[MATERIAL FOR THE TASK]
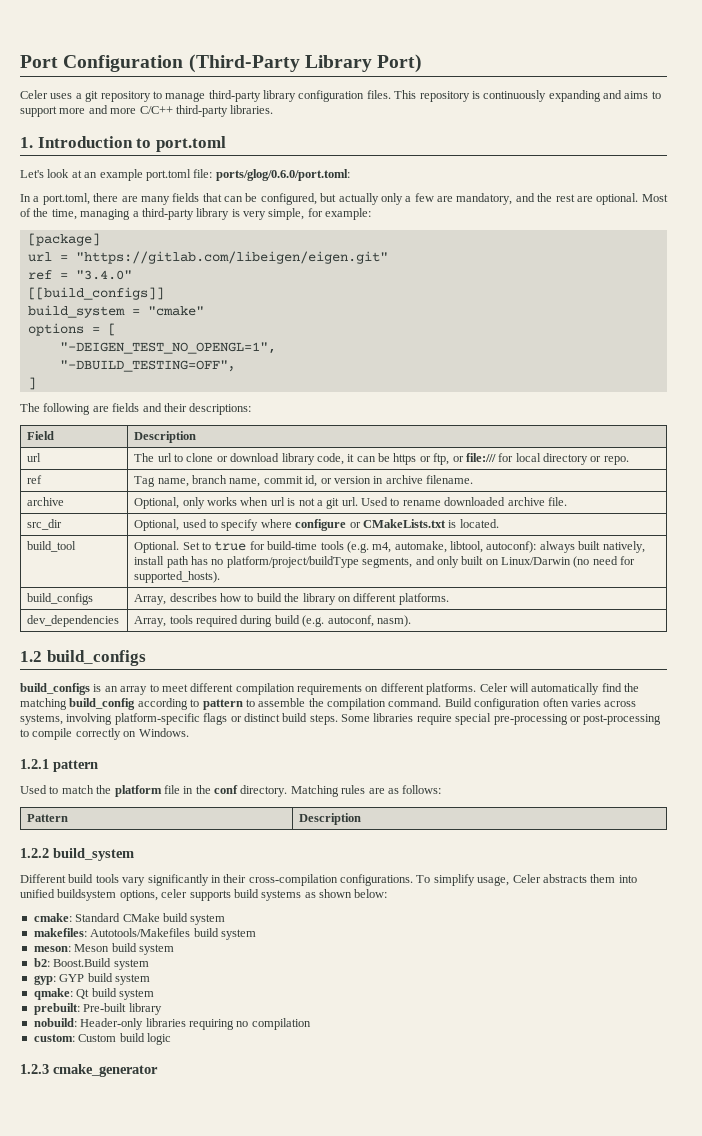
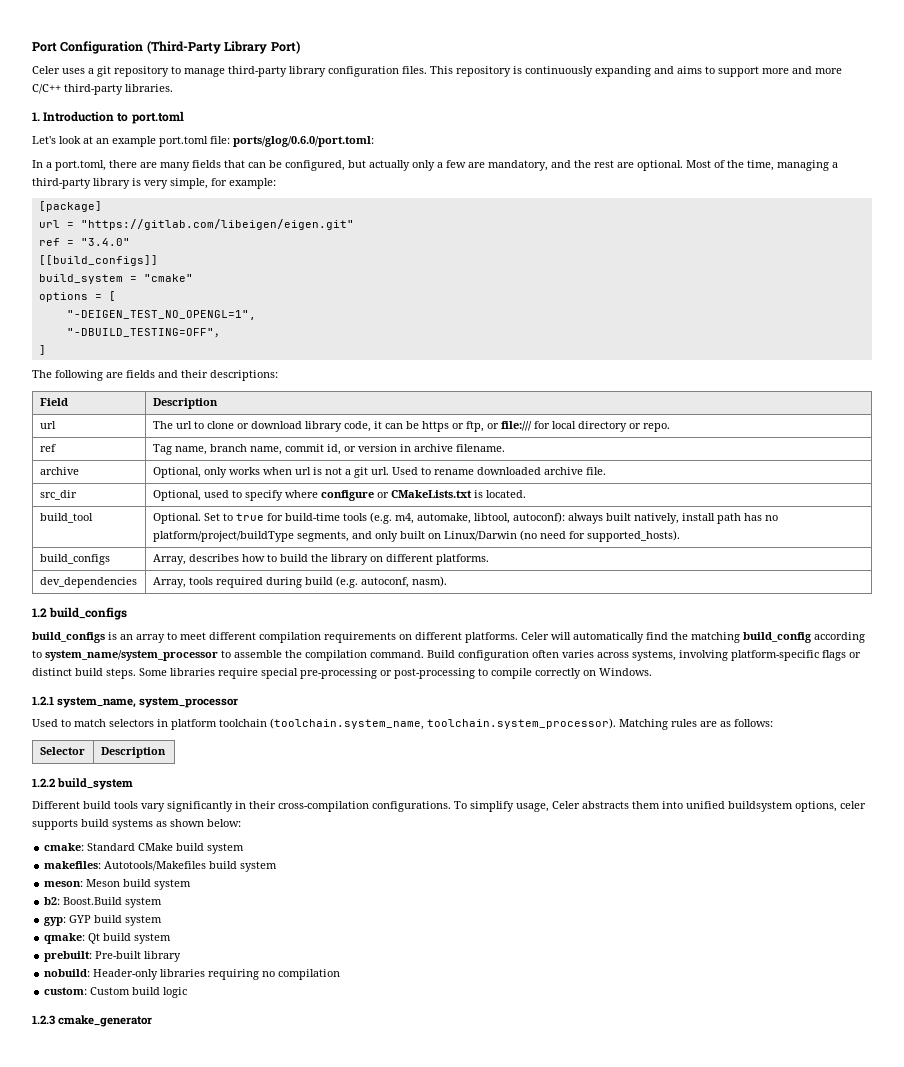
- Celer will automatically find the matching build_config according to pattern to assemble the compilation command.
+ Celer will automatically find the matching build_config according to system_name/system_processor to assemble the compilation command.
- 1.2.1 pattern
+ 1.2.1 system_name, system_processor
- Used to match the platform file in the conf directory. Matching rules are as follows:
+ Used to match selectors in platform toolchain (toolchain.system_name, toolchain.system_processor). Matching rules are as follows:
- Pattern | Description
+ Selector | Description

[WHAT TO DO] Pick out each line above that includes "platform" and show it.

[SOLVED PROBLEM]
- Used to match the platform file in the conf directory. Matching rules are as follows:
+ Used to match selectors in platform toolchain (toolchain.system_name, toolchain.system_processor). Matching rules are as follows:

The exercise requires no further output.